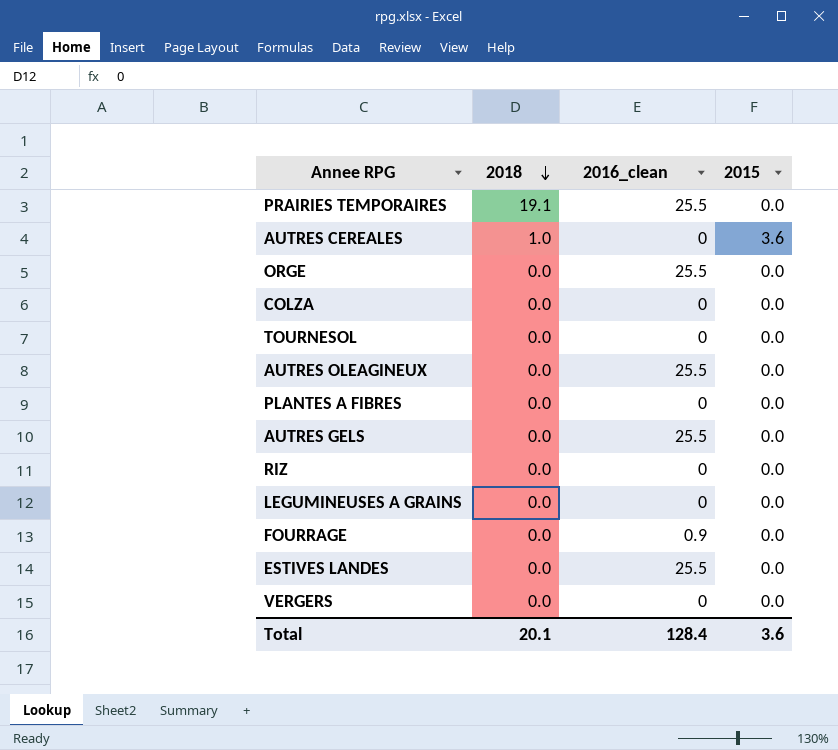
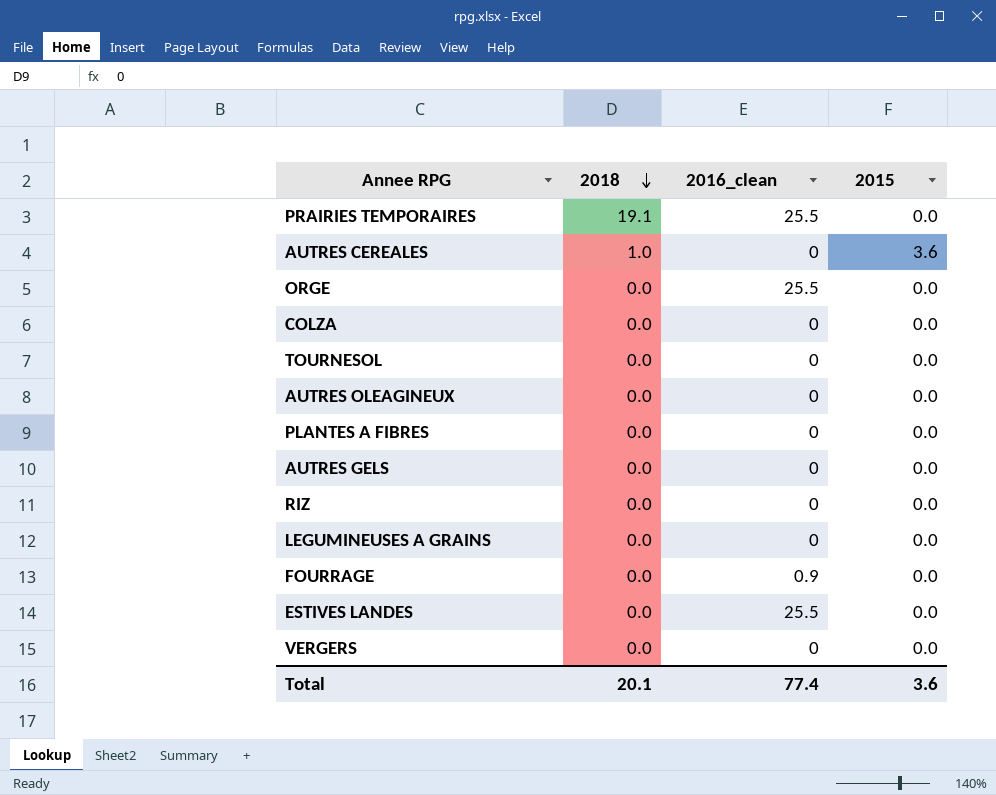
AUTRES OLEAGINEUX | 2016_clean: 25.5 -> 0
AUTRES GELS | 2016_clean: 25.5 -> 0
Total | 2016_clean: 128.4 -> 77.4

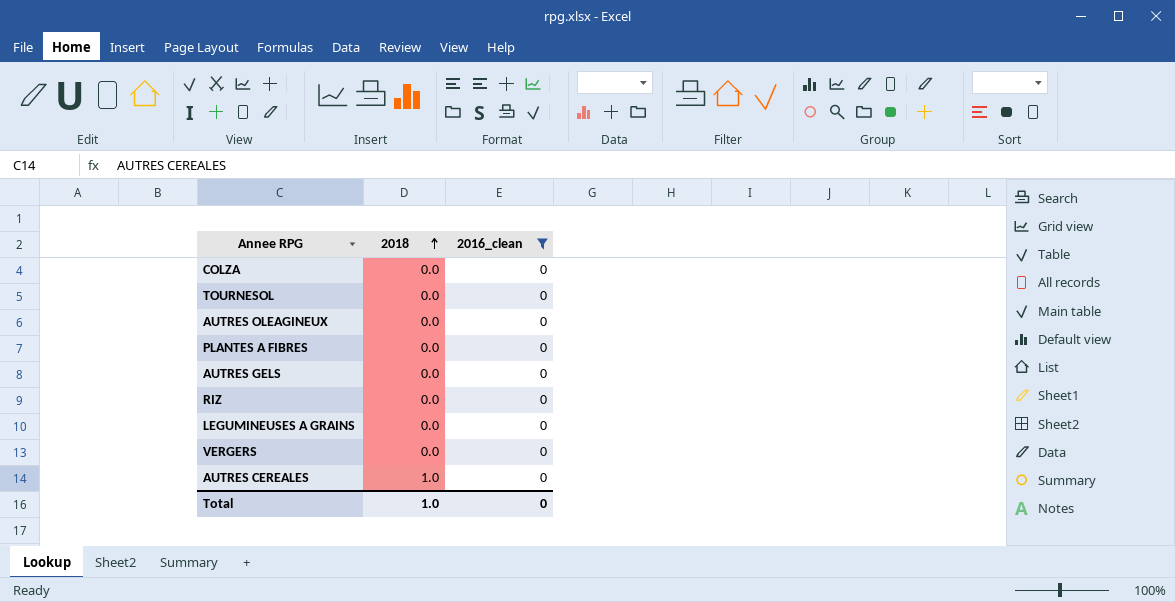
filter: none -> 2016_clean = 0
row order: 2018 descending -> 2018 ascending
column 2015 | position: 4 -> none
Total | 2018: 20.1 -> 1.0
Total | 2016_clean: 77.4 -> 0

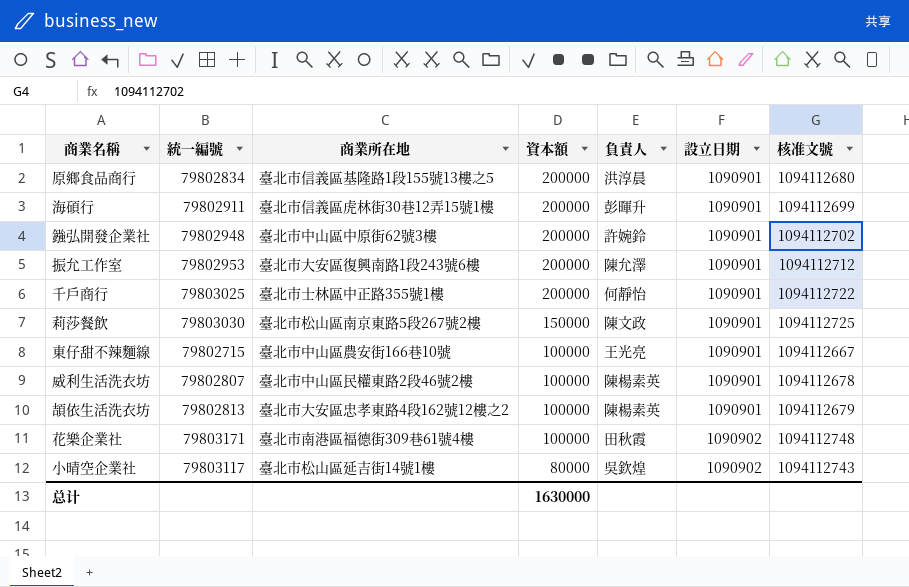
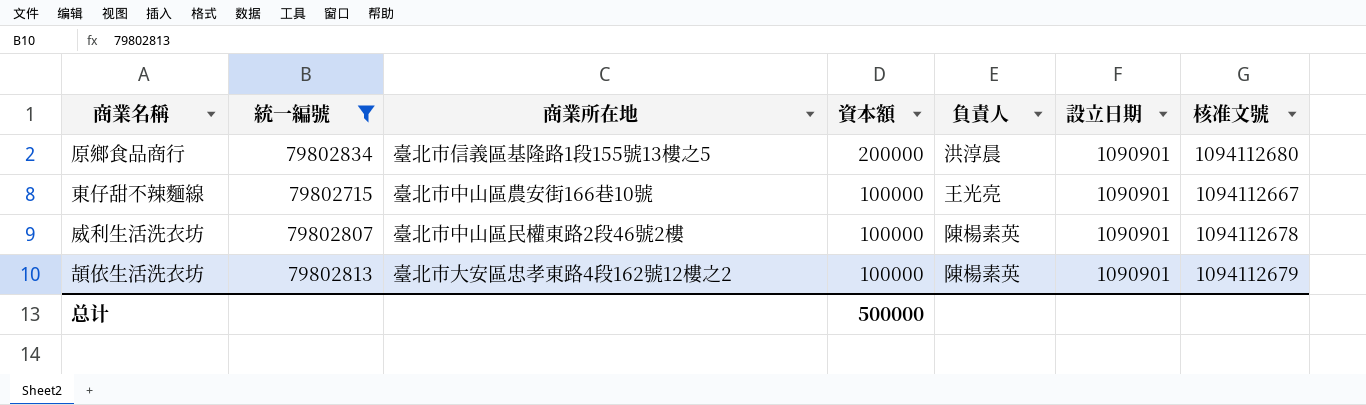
filter: none -> 統一編號 <= 79802834
总计 | 資本額: 1630000 -> 500000

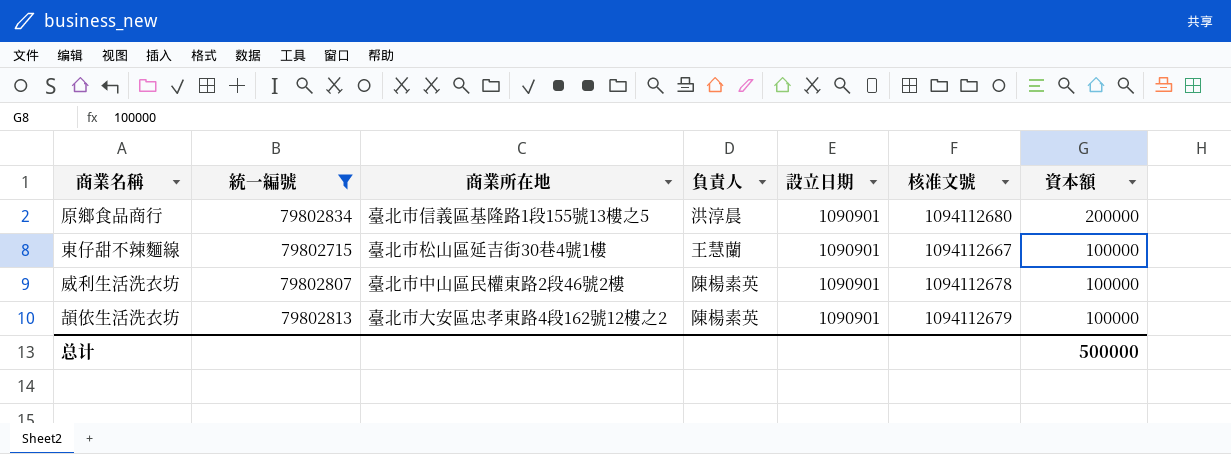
column 資本額 | position: 4 -> 7
東仔甜不辣麵線 | 商業所在地: 臺北市中山區農安街166巷10號 -> 臺北市松山區延吉街30巷4號1樓
東仔甜不辣麵線 | 負責人: 王光亮 -> 王慧蘭

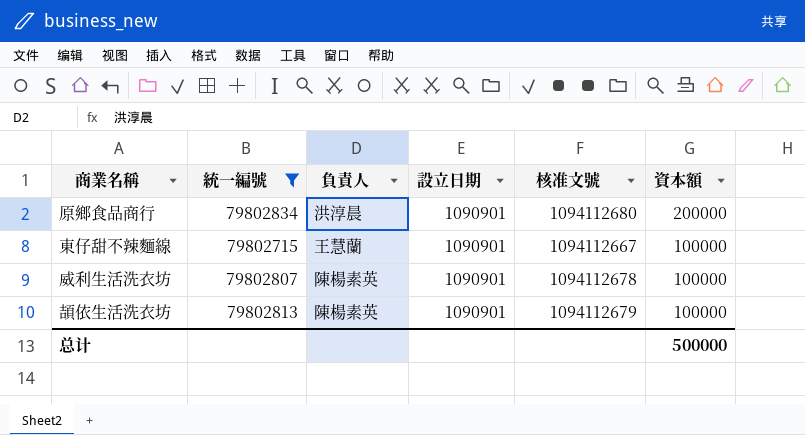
column 商業所在地 | position: 3 -> none

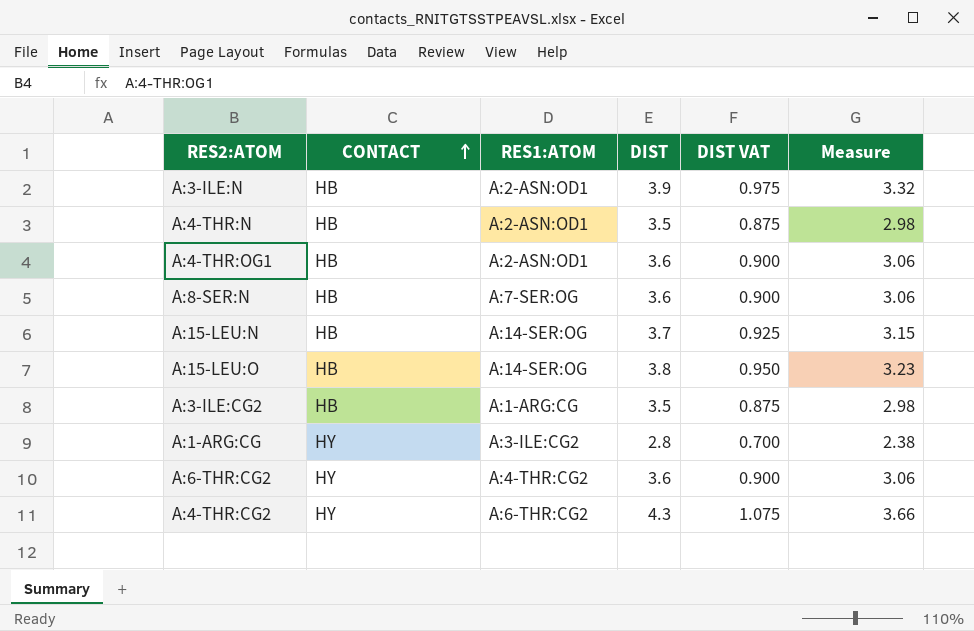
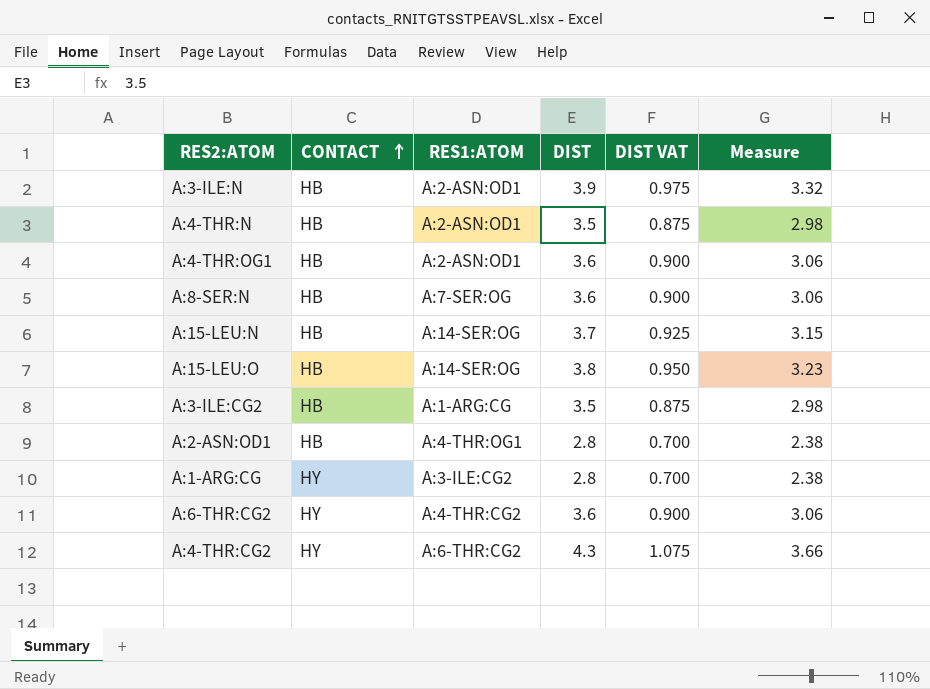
row A:2-ASN:OD1: none -> HB | A:4-THR:OG1 | 2.8 | 0.700 | 2.38

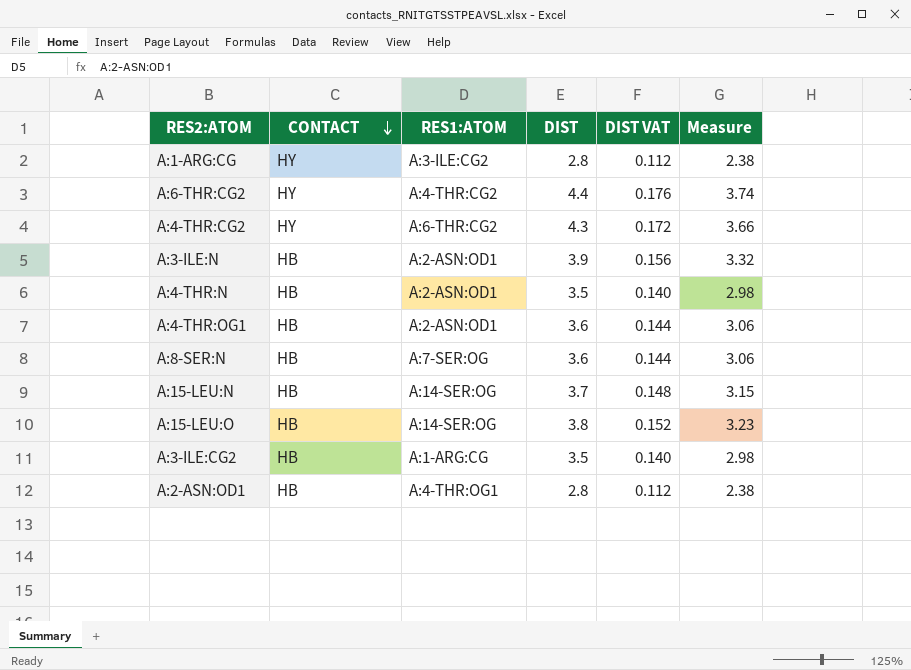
row order: CONTACT ascending -> CONTACT descending
column DIST VAT | formula: [DIST] * 0.25 -> [DIST] * 0.04
A:6-THR:CG2 | DIST: 3.6 -> 4.4
A:6-THR:CG2 | Measure: 3.06 -> 3.74

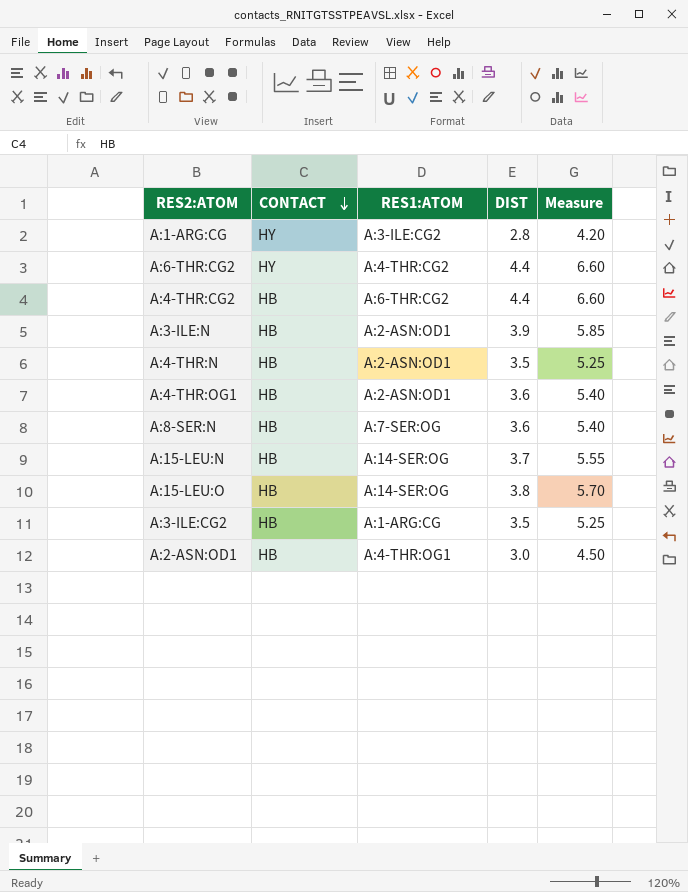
column DIST VAT | formula: [DIST] * 0.04 -> none
column Measure | formula: [DIST] * 0.85 -> [DIST] * 1.5
A:4-THR:CG2 | CONTACT: HY -> HB
A:4-THR:CG2 | DIST: 4.3 -> 4.4
A:2-ASN:OD1 | DIST: 2.8 -> 3.0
● ● ●
→ Exercise directions
Your answer should consist of the lines of the listing that contain "none", copied as they stand.

→ Problem solution
filter: none -> 2016_clean = 0
column 2015 | position: 4 -> none
filter: none -> 統一編號 <= 79802834
column 商業所在地 | position: 3 -> none
row A:2-ASN:OD1: none -> HB | A:4-THR:OG1 | 2.8 | 0.700 | 2.38
column DIST VAT | formula: [DIST] * 0.04 -> none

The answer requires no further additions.